John Conley returned us to the apparently simple question of what Infinite Jest is about — what its object is — in order to get us to think about addiction as symptom in the Freudian sense (i.e., not the cause but the evidence of an underlying problem), finally arguing that in its treatment of addiction and the potential for recovery, Infinite Jest becomes a better critique of cynicism than in “E Unibus Pluram.”
I started out talking about my earlier argument, in The Anxiety of Obsolescence, about Wallace’s treatment of mediation in Infinite Jest and “E Unibus Pluram” — television as a symptom of our sense of loneliness and frustrated quest for human connection — before turning to Infinite Summer and the ways that the movement of literary texts through online social networks present the potential that Wallace sought for the novel, and then some — not just making the reader “feel less alone inside” but helping her be less alone in the world. (I’ll likely post a longer version of my own comments sometime later; I’m thinking I’d like to expand them into a brief article.)
Mary Holland discussed Wallace’s work in the context of the unnamed thing that follows postmodernism; reading “Octet” with and against the metafictional techniques of “Lost in the Funhouse” and particularly focusing on the author/narrator’s direct quizzing of the reader.
Lee Konstantinou focused on Wallace’s relationship to the avant-garde, beginning with the horrified responses to the question of whether Wallace’s suicide can be read as a literary gesture, moving through a reading if the suicides and despair represented throughout his writing, understood as a post-ironic version of the avant-garde’s attempt to create union between life and art.

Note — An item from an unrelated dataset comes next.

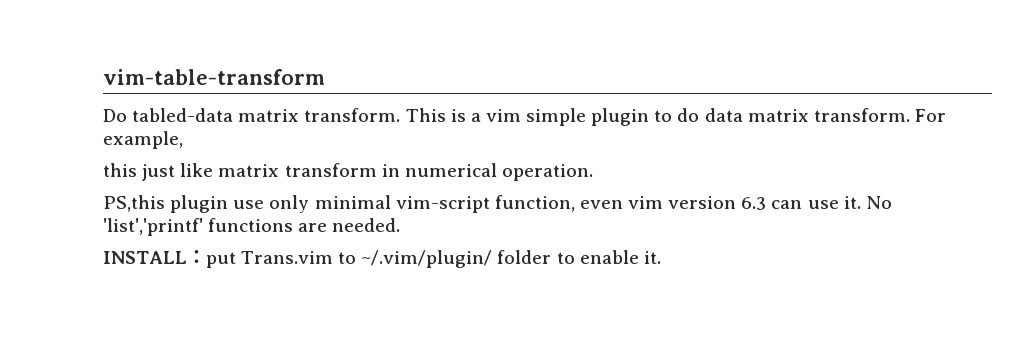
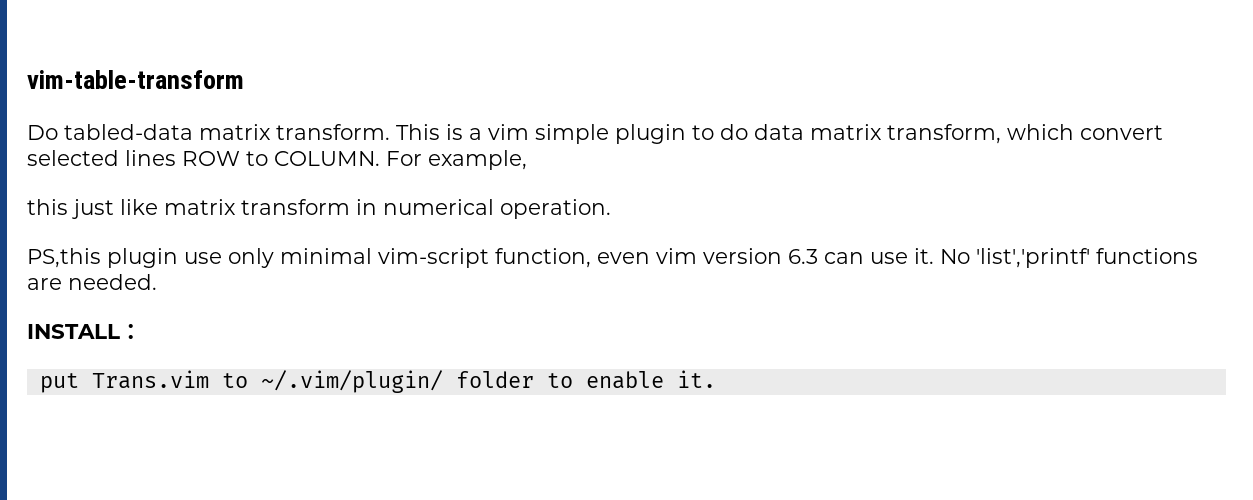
- This is a vim simple plugin to do data matrix transform.
+ This is a vim simple plugin to do data matrix transform, which convert selected lines ROW to COLUMN.
- INSTALL：put Trans.vim to ~/.vim/plugin/ folder to enable it.
+ INSTALL：
+ put Trans.vim to ~/.vim/plugin/ folder to enable it.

And finally, Michael Pietsch discussed The Pale King; I madly took notes, but they’re a little disjointed. Pietsch says Wallace had been working on since 1996, and the novel went through various working titles, including “Glitterer,” “SJF” (which stood for Sir John Feelgood), and “What is Peoria For?” As we’ve heard, Wallace did extensive research for the novel in accounting, tax processes, and so forth. What I hadn’t heard before today was that various pieces we’ve seen in stand-alone form are in fact chapters of the novel, including “The Soul Is Not a Smithy” and “Incarnations of Burned Children.” Pietsch is working with more than 1000 pages of manuscript, in 150 unique chapters; the novel will be published in time for tax day in April 2011. As we know, the subject of the novel is boredom. The opening of the book instructs the reader to go back and read the small type they skipped on the copyright page, which details the battle with publishers over their determination to call it fiction, when it’s all 100% true. The narrator, David Foster Wallace, is at some point confused with another David F. Wallace by IRS computers, pointing to the degree to which our lives are filled with irrelevant complexity. The finished book is expected to be more than 400 pages, and will be explicitly subtitled “An Unfinished Novel”; the plan is to make available the drafts and phases the text went through on a website that will exist alongside the book. Pietsch is editing the book in close collaboration with Bonnie Nadell and the estate, but as we’ve heard him say before, he sees his role very clearly as attempting to order the text into a unified whole, and not making changes that the author isn’t there to argue with.
That’s pretty much the report from the panel; I’m only sorry the discussion couldn’t continue, and that I had to run to a meeting right after…
[UPDATE, 08.17.10: A Belorussian translation of this post has just been published!]
[UPDATE, 07.20.14: A Swedish translation of this post is now available as well!]